When Alexander Leopold died five years later, the new Habsburg ruler, Francis I (II) did not summon a Diet but once again nominated a governor from the House of Habsburg-Lorraine only a few days after his brother’s death.94 He appointed another brother of his, Archduke Joseph.95 The uncertainty of the court is clear to see when the arguments for and against the election-appointment is examined. Advisors fighting against the influence of the Hungarian estates went as far as suggesting that Francis I should appoint his brother Joseph not as governor but as palatine, thereby neglecting the estates’ right to choose, which would have gone completely against the statute law as well as customary law.96 Eventually, the archduke was appointed as temporary governor of the kingdom. A year later, in 1796, when planning the next Diet, the Viennese Court again seemed reluctant to have an election for a palatine. On the one hand, it would have been offensive towards the ruling house if, discarding the model of the 1790 Diet, the Hungarian estates would have not elected the archduke by acclamation. Due to his rank, Archduke Joseph’s name could not be listed among the king’s four candidates. On the other hand, (similarly to the events of 1790), the court was afraid that election by acclamation would set a precedent and thus in the future persons not from the reigning house could be elected simply by acclamation and not in the traditional way.97 In the end, owing to the threatening external situation, Francis I agreed to summoning a Diet to vote on the issues of military recruitment and war tax and to elect a palatine.
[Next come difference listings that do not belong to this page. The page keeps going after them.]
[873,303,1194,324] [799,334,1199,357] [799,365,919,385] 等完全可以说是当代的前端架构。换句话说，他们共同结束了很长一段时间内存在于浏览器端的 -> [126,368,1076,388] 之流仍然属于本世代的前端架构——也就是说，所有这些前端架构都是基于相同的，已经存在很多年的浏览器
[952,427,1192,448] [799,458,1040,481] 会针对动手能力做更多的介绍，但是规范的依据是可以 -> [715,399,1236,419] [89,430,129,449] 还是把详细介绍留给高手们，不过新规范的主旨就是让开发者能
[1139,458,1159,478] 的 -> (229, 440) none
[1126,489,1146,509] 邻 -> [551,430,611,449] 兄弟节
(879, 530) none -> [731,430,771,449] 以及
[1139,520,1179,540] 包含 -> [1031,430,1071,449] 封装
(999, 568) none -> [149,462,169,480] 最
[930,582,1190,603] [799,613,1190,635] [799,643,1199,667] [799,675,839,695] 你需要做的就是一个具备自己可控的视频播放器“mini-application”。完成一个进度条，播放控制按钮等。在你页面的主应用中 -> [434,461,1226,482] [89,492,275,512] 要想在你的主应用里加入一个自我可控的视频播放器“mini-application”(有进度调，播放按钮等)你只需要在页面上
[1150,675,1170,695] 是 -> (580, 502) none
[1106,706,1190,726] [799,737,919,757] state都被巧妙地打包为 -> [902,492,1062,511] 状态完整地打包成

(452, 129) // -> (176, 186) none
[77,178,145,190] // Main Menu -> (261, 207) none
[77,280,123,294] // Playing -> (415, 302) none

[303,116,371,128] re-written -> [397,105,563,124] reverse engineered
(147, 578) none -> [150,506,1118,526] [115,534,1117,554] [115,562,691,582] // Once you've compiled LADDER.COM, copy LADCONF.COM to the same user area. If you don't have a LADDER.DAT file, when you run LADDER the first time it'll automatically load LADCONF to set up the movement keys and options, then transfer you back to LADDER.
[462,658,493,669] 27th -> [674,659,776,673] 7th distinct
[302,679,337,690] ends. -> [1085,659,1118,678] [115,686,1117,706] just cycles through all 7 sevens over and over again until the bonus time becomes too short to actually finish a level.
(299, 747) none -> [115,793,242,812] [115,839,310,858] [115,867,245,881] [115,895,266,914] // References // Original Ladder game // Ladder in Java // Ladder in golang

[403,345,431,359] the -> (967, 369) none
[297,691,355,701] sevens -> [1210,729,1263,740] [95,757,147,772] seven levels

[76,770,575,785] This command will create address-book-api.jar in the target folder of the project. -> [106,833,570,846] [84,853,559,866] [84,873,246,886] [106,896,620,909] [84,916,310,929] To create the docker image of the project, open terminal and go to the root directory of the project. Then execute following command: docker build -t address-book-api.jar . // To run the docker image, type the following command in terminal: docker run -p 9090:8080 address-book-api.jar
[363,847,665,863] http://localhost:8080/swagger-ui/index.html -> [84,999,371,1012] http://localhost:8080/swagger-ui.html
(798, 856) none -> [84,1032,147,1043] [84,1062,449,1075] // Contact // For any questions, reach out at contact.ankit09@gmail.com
During the ceremony, they kept to the formal process: even before the monarch’s envelope was opened, the estates elected Archduke Joseph by acclamation.98

The archdukes of Habsburg-Lorraine who were appointed as governors (or palatines) thus found themselves in completely new circumstances, which differed greatly from those of the other two eighteenth-century governors and of palatines in the early modern period. The novelty of the situation lay not only in their person and actual membership of the ruling family. The circumstances of their election to palatine was also unique: without the announcement of the list of candidates, by acclamation, the estates had decided to elect the archdukes. The way they took the oath changed too: both the palatine and the governor took an oath to the monarch.99 The dispute concerning the content of the oath offers clear evidence of the gradually decreasing power of the estates: they did not manage to include the stipulation that the archduke-palatine was responsible for protecting the rights of the estates and the country. All the archduke-palatine swore to do was to fulfil his duties to the monarch.100

The spheres of authority bestowed on the archdukes were also transformed to a great extent: the tasks of presiding over the Diet and their role at the coronation ceremony have already been discussed. Beyond these, the monarchs were willing to make other concessions, owing their being close relatives. The ruler’s confidence in his brother is shown by the fact that in 1795 Archduke Joseph was granted a much wider sphere of authority than his predecessors. Still, the Hungarian officials originally prepared the documents of appointment on the basis of the precedence of eighteenth-century prince-governors, and Prince Albert’s instructions were attached as an example. When formulating the text for the appointment of the archduke, they relied not on the prince’s document granting a more narrow scope of authority but on the certificate of the late Palatine Alexander Leopold.101 The sphere of authority of Archduke Joseph was exactly the same as that of his deceased brother who bore the dignity of the palatine, in terms of the firth to donate land, discussed in detail above, which was a privilege of Archduke Joseph.102 The ceremonial welcome and inauguration of the archduke, however, followed the tradition of the 1766 ceremony in Pozsony (today Bratislava), and the one in Buda in 1791. This symbolized continuity and aimed at following the previous patterns of representation. In fact, what may come as a surprise is that in 1791, they followed the example of the governor’s march in for the archduke coming as palatine, instead of creating a unique, more solemn welcoming ceremony.103

Archduke Joseph was thus the third governor in the eighteenth century who was close links to or directly descended from the reigning house. The Hungarian estates made no objections against his appointment either. Those who were dissatisfied or prone to revolt were won over by the argument of family relationship, others considered the archduke’s appointment to be an honor. Archduke Joseph only held the post for a short time: his spheres of authority as governor were terminated in 1796 when, following the example which had been set in 1790, the estates elected him palatine at the Diet. In the end, the archduke held this position until his death more than fifty years later.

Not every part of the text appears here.